Setter and his team used several global climate change models to compare scenarios of five environmental stressors projected from the 1950s through 2100 that could lead to unsuitable environmental conditions for coral reefs. Stressors included sea surface temperature, ocean acidification, tropical storms, land use and human population.
The team’s key findings included:
- In 2035, 50% of the world’s coral reefs will be unsuitable when multiple stressors are considered. For example, one region could be experiencing higher sea surface temperature while another region might be experiencing ocean acidification. If only an individual stressor is considered, fewer areas seem to be impacted as quickly and the date is pushed back to 2050.
- By 2055, it is projected almost all of the world’s coral reefs, or 99%, will face unsuitable conditions based on at least one of the five stressors studied.
- By 2100, it is anticipated that 93% of global reefs would be under threat by two or more stressors.
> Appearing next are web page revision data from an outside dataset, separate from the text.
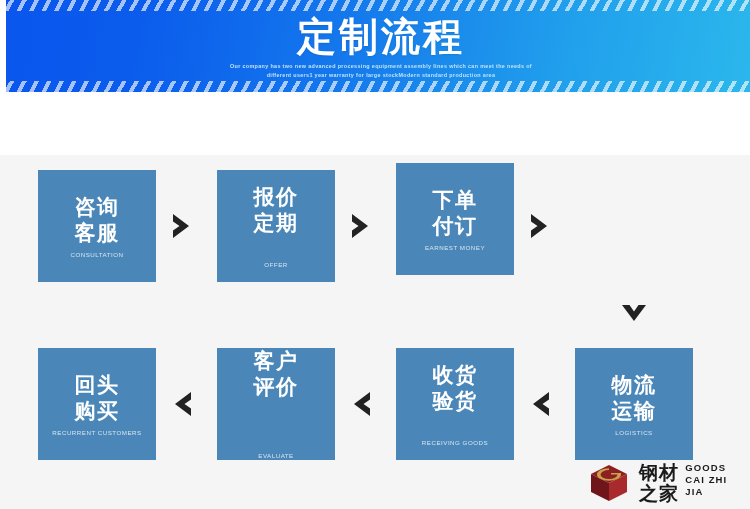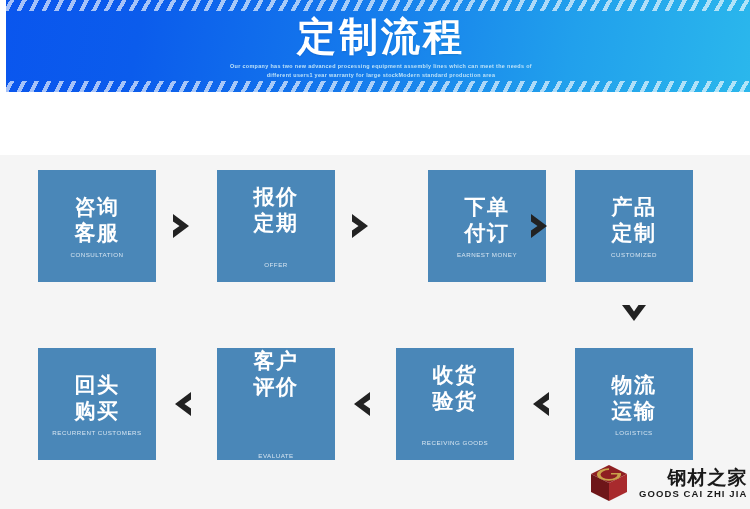"下单" #box-3 { margin-left: 32px -> none; top: 15px -> 8px }
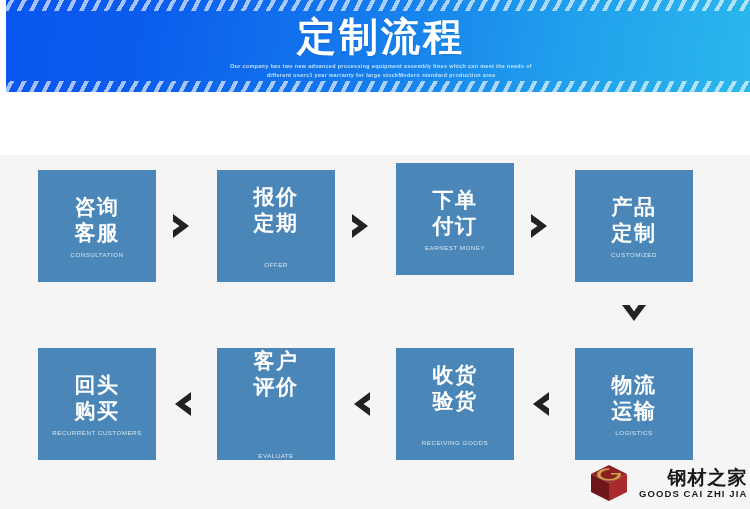"产品" div.flow-box { html: <div> <div> <span>产品</span><br> <span>定制</span> </div> <div>CUSTOMIZED</div> </div> -> none }
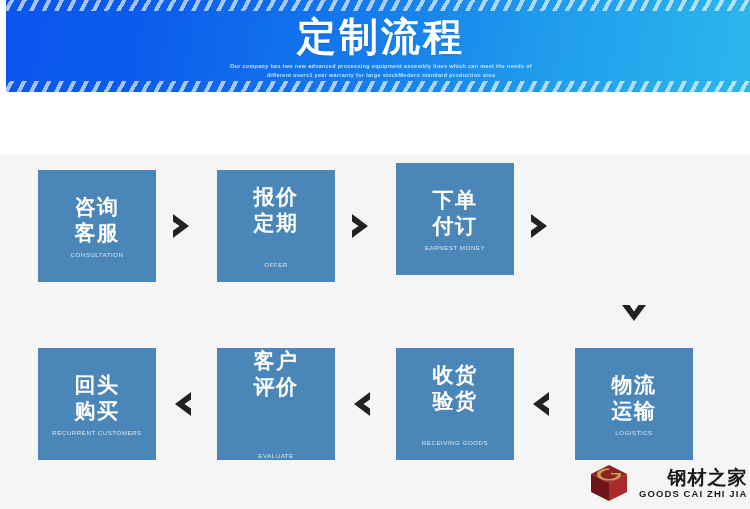"钢材之家" #logo-text-wrap { flex-direction: column -> row; text-align: right -> none }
“We know that corals are vulnerable to increasing sea surface temperatures and marine heat waves due to climate change. But it is important to include the complete anthropogenic (environmental change caused or influenced by human activity) impact from numerous stressors that coral reefs are exposed to in order to get a better sense of the overall risks to these ecosystems,” one of the study’s co-authors Erik Franklin, associate research professor at the Hawaiʻi Institute of Marine Biology in UH-Manoa’s School of Ocean and Earth Sciences and Technology, said in the press release. “This has great implications for our local Hawaiian reefs that are key to local biodiversity, island culture, fisheries and tourism.”
According to researchers, this study is the first that looks at multiple stressors in modeling and projection scenarios to show that the cumulative area impacted by any stressor is leading to a greater coverage of unsuitable conditions globally. This is creating a shorter timeline for remaining reefs, as they can be vulnerable to one of many projected stressors that are quickly approaching.
The research team’s next phase will take a closer look at how climate change is projected to affect individual coral species.